Now, these 10 pages are just a beginning, you’ll add others as you have more material. Remember a website is a bit like having a hungry dragon living in the basement. Now that he’s there, you have to keep feeding him. It’s important to constantly update your site with fresh content so that visitors will keep coming back and so that the search engines will rank your site.
To learn more about how to get great home staging photos, write a compelling profile and how to get the right kind of testimonials, check out the Staging Diva Ultimate Portfolio Guide: Winning Clients with the Perfect Home Staging Portfolio.
If you’ve already got a home staging website and it’s not working for you to build your home staging business, I hope these tips have helped.I also offer a Home Staging Website CheckUp Service.
Let me know in the comment section below any additional questions you may have on this topic so I can write follow up articles.
Debra Gould, The Staging Diva
President, Six Elements Home Staging
Internationally recognized home staging expert Debra Gould is president of Six Elements and creator of the Staging Diva Home Staging Business Training Program with thousands of students worldwide.

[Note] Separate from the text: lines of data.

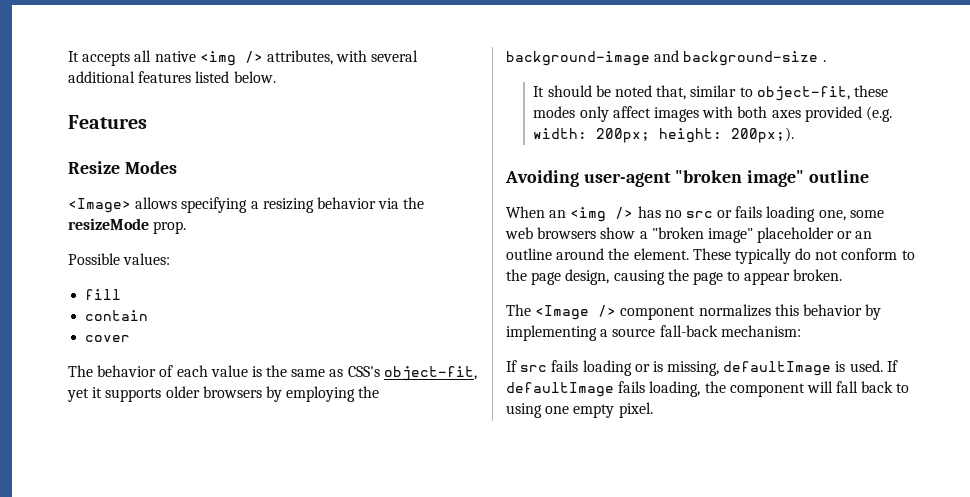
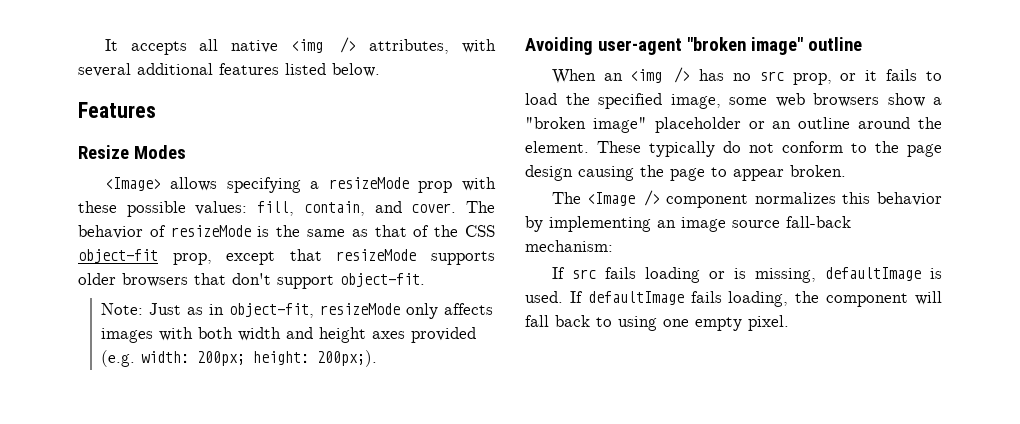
[262,197,425,213] [68,218,187,234] [68,253,171,265] [85,289,122,300] [85,310,149,321] [85,335,131,342] resizing behavior via the resizeMode prop. // Possible values: // fill // contain // cover // -> [328,177,496,193] [78,201,457,217] resizeMode prop with these possible values: fill, contain, and cover.
[176,365,248,377] each value -> [170,225,251,237] resizeMode
[347,366,477,381] [67,386,380,402] [506,50,826,66] [533,85,888,101] [533,106,768,122] CSS's object-fit, yet it supports older browsers by employing the background-image and background-size . // It should be noted that, similar to object-fit, these modes only affect images with both -> [374,225,496,237] [78,249,495,265] [78,273,425,289] [101,303,494,319] [101,327,367,343] that of the CSS object-fit prop, except that resizeMode supports older browsers that don't support object-fit. // Note: Just as in object-fit, resizeMode only affects images with both width and height
[717,206,846,222] or fails loading one, -> [792,69,942,85] [525,93,721,109] prop, or it fails to load the specified image,
[565,269,610,285] design, -> [525,165,573,181] design
[600,329,609,337] a -> [657,217,726,232] an image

She is the author of 5 guides for home stagers. Debra also offers a Directory of Home Stagers to help home stagers who don’t want to build their own website.
Sveta Melchuk says
Hi, Debra
great advice for building a website properly! As you know, I am investing a lot of time into mine and it’s paying off. thank you
Aron Bailey Bruser says
Hi Debra,
Thank you so much for this helpful information. I am going to share this with my web site developers and copy writer tomorrow!
Debra Gould, The Staging Diva says
Aron, I’m so glad you found these tips helpful. Building a web site can be a daunting challenge! Good for you for taking it on!
Debra
Susanne Oltmanns says
Hi Debra, Great timing for me. I am just working on my website. Would you recommend a separate page for agent like “information for agents” and one for home sellers? I feel the perspective and advantages are different for both.
Debra Gould says
Yes, you’re on the right track there. Inside the Staging Diva Home Staging Business Training Program I detail the messages you should use with each audience. You’ll find that in Course 4 especially.